Question

I'm trying to benchmark a (SWI-)Prolog program that may take several seconds to finish. I'd like to save CPU-time and memory statistics through time to then be able to show a sort of evolution plot. Something similar to the system monitor, but just with my program.

For that I tried using alarm/4:

stat_start(Id) :-
    alarm(0.25,stat_point,Id,[remove(false),install(true)]). % 250 milliseconds

stat_stop(Id) :-
    remove_alarm(Id).

stat_point :-
    stat_cpu, % calls statistics/2 and appends values to a CSV file
    stat_mem. % calls statistics/2 and appends values to a CSV file

I simply can't get proper timing between each stat_point. The timing varies from milliseconds to seconds and I can't do anything about it. And changing alarm/4's time does't make any difference. I also tried a simple query like:

?- alarm(1, write('hello\n'), Id, [remove(false),install(true)]),
   repeat,
   fail.

And it doesn't work either. I'm just getting a single "hello". I thought that a solution might be to insert calls to stat_point within my code, but it doesn't look rather elegant, does it? Besides, the points wouldn't be equally spaced.

Is there a proper way to monitor a Prolog program in a timed-fashion? Would profile/1 provide this kind of information somehow?

Was it helpful?

Solution

I've come to the conclusion that an alarm can't be configured to fire a predicate periodically, or at least not automatically. Although one of the options in alarm/4 is remove(false), one has to call uninstall_alarm/1 and install_alarm/1 in order to restart the time counter. Not doing so and not calling remove_alarm/1, will produce a resource leak, which will probably be protected somehow and might eventually stop the actual timer.

This would be the proper way to use periodic calls to predicates stat_mem/0 and stat_cpu/0:

stat_start(Id,T) :-
    alarm(T,stat_point(Id,T),Id,[remove(false),install(true)]).

stat_point(Id,T) :-
    uninstall_alarm(Id),
    install_alarm(Id,T),
    stat_mem, 
    stat_cpu.

Note that in this case a call to install_alarm/2 is needed instead of /1. If we don't do that, the time is set to 0 and the alarm will fire the predicate continuously.

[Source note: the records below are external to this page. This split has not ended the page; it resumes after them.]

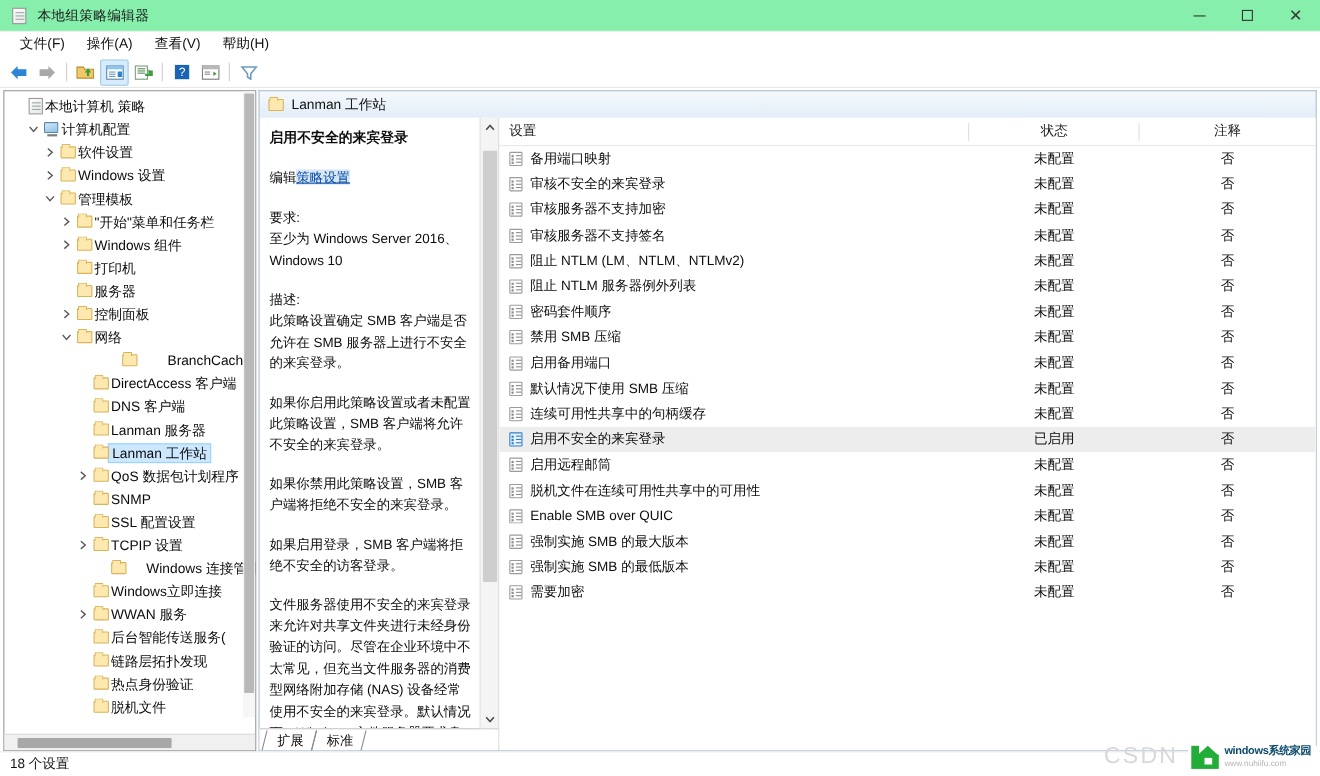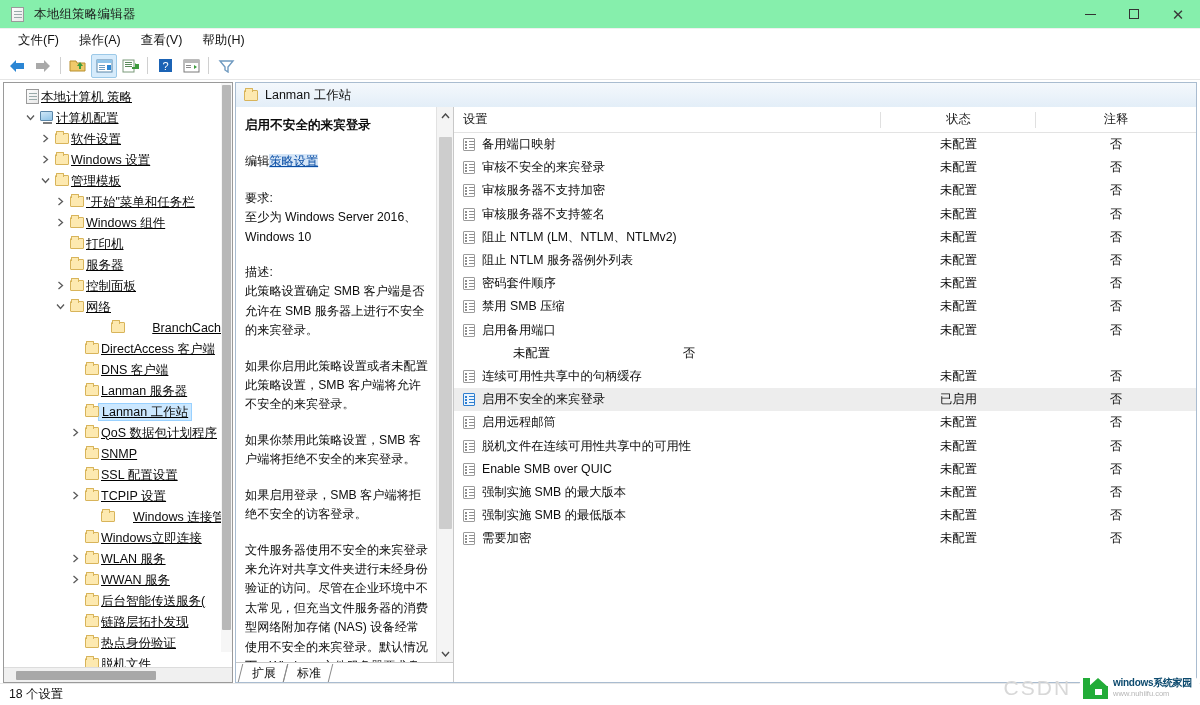"本地计算机 策略" .tree-scroll { text-decoration: underline -> none }
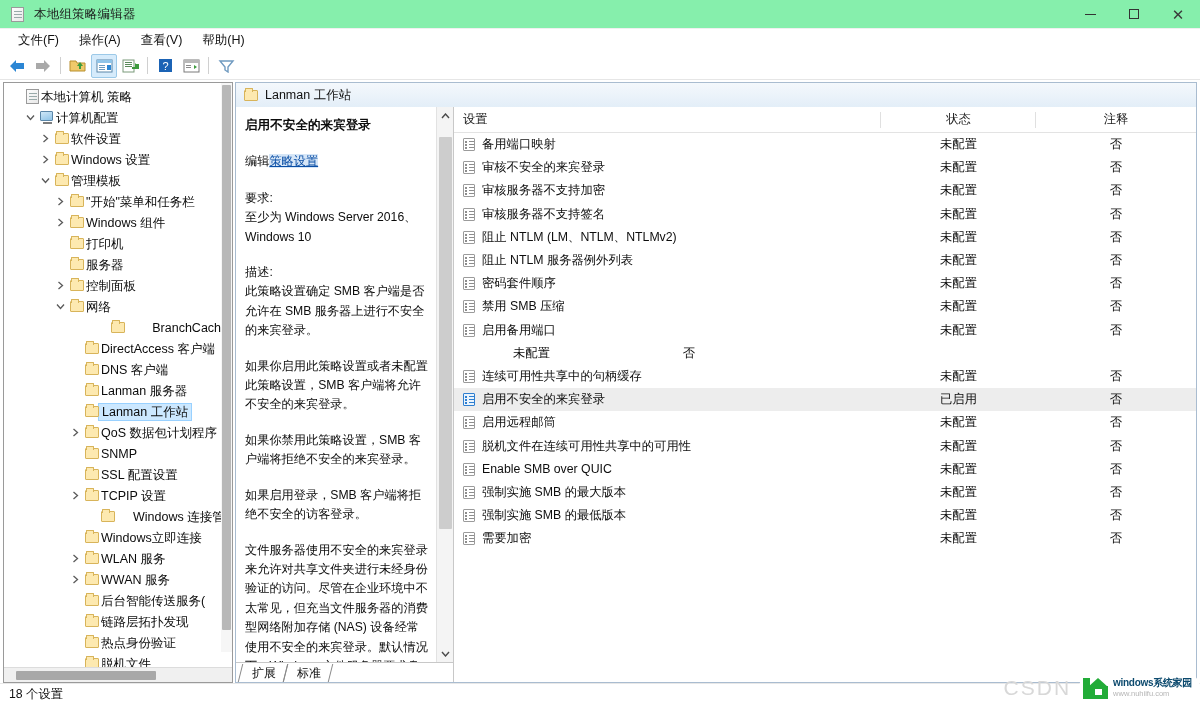"默认情况下使用 SMB 压缩" div.lr-setting { html: none -> <div> <span></span> <span>默认情况下使用 SMB 压缩</span> </div> }
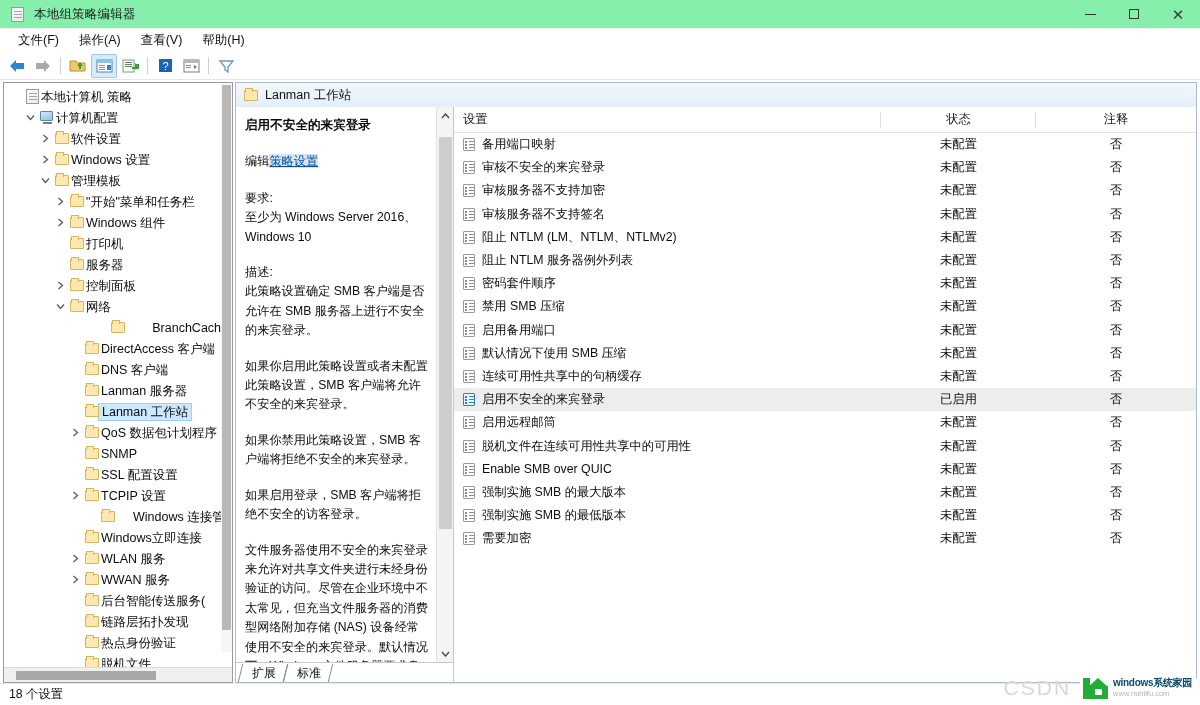"WLAN 服务" div.tree-row { html: <div> <div> <svg> <path></path> </svg> </div> <div> <span></span> </div> <span>WLAN 服务</span> </div> -> none }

Now, more related to the 'determinism' issue of my initial question, I just can say that although my stat_point inserts uncertainty to my time and (less likely) memory measurements, this uncertainty is ultimately determined by the statistics/2 predicate. Since CPU time is affected by this call, the solution suggested by magus --use a "primary standard" sample to find the offset of my measurements-- might be an approach toward reducing this uncertainty.

In fact, since the memory used and execution times were already far greater than those produced by repeated calls to statistics/2 the accuracy of my measurements is "relatively" small.

OTHER TIPS

I don't have a concrete answer, but it might be worth stating which operating system you are using, since it might be the O.S. which is the source of the underlying problem (windows by any chance ?).

If all you are doing is measuring memory and cpu, and the measurements don't need to interrogate the insides of prolog at all (which sounds the case), then it's probably best done in the O.S. eg. in linux with a shell script using a loop with the sleep command.

It's more likely to be accurate, since you don't have the interference of the O.S. with prolog in any way - either with timing issues as prolog/os interact with each other to get the cpu/memory stats, or by by your stat point predicate actually affecting the cpu/memory prolog uses, which may colour your results.

You could then run the script without prolog/your program running as a 'control', and then again with prolog, and take the difference as being the impact of prolog/your program. Not very scientific / precise, but might be a way forward.